Mac Munsayac, Head of Customer Experience at Philippine Airlines having a fireside chat.

One other point raised by the Salesforce survey was that as AI becomes more sophisticated, we must keep humans at the helm.

What is driving this is that Singapore workers feel that humans must be in the driver’s seat of AI with 94% do not trust AI to operate without human oversight. 90% of workers in Singapore do not trust AI to keep data safe on its own, but 59% trust AI and humans to keep data safe together. This combines the best of human and machine intelligence to create more productive businesses, empowered employees, and trustworthy AI.

As Munsayac put things, “We are not at the stage where AI is fully autonomous. Depending on the risk level of the customer service request, we still need to have our human employees verify AI outputs.”

New Salesforce tools to unlock AI’s potential

Einstein Copilot is Salesforce’s conversational AI assistant for CRM.

To help organisations in Singapore and ASEAN accelerate AI adoption, Salesforce announced the launch of AI and data solutions, Einstein Copilot, Tableau Pulse, Slack AI, with Einstein Copilot for Tableau now in beta.

Einstein Copilot is Salesforce’s conversational AI assistant for CRM. Now in General Availability to organisations in Singapore and ASEAN it features new capabilities and sales actions designed to enhance sales productivity and scale adoption of generative AI. It also features platform enhancements such as Copilot Analytics, which enables admins to track and audit usage of Einstein Copilot and uncover trends in adoption to scale deployments.
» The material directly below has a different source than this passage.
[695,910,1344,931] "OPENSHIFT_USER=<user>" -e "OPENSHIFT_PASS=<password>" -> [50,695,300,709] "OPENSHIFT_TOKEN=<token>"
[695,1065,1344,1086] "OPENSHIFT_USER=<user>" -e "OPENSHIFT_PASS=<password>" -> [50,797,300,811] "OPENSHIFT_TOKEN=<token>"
Tableau Pulse allows users to make better and faster decisions with generative AI and analytics. It allows users to create queries based on natural language and visuals, making it easier for users to discover important metrics, gain insights, ask questions, and tie data to real-world context. 

Slack AI is available to all paid Slack customers with expanded language support. Slack AI provides a generative AI experience natively in Slack with AI-powered search, conversation summaries, and a new recap feature. These allow users to find answers, knowledge, and ideas faster. 

Einstein Copilot for Tableau is now in beta. The new AI assistant makes data analysis accessible to users through a guided, natural language-driven analytics experience. Features include recommended questions and conversational data exploration to help users get insights from data sources like spreadsheets, data warehouses, and Salesforce Data Cloud for faster decision-making. 

Overcoming the trust conundrum

Image source: Unsplash.It is clear that it is important to overcome this AI trust gap for businesses to adopt and for workers to use AI properly and effectively.  With AI set to play an even bigger role in the economy and our lives, we risk being left behind in our work and as an economy if we are too afraid to fully embrace it.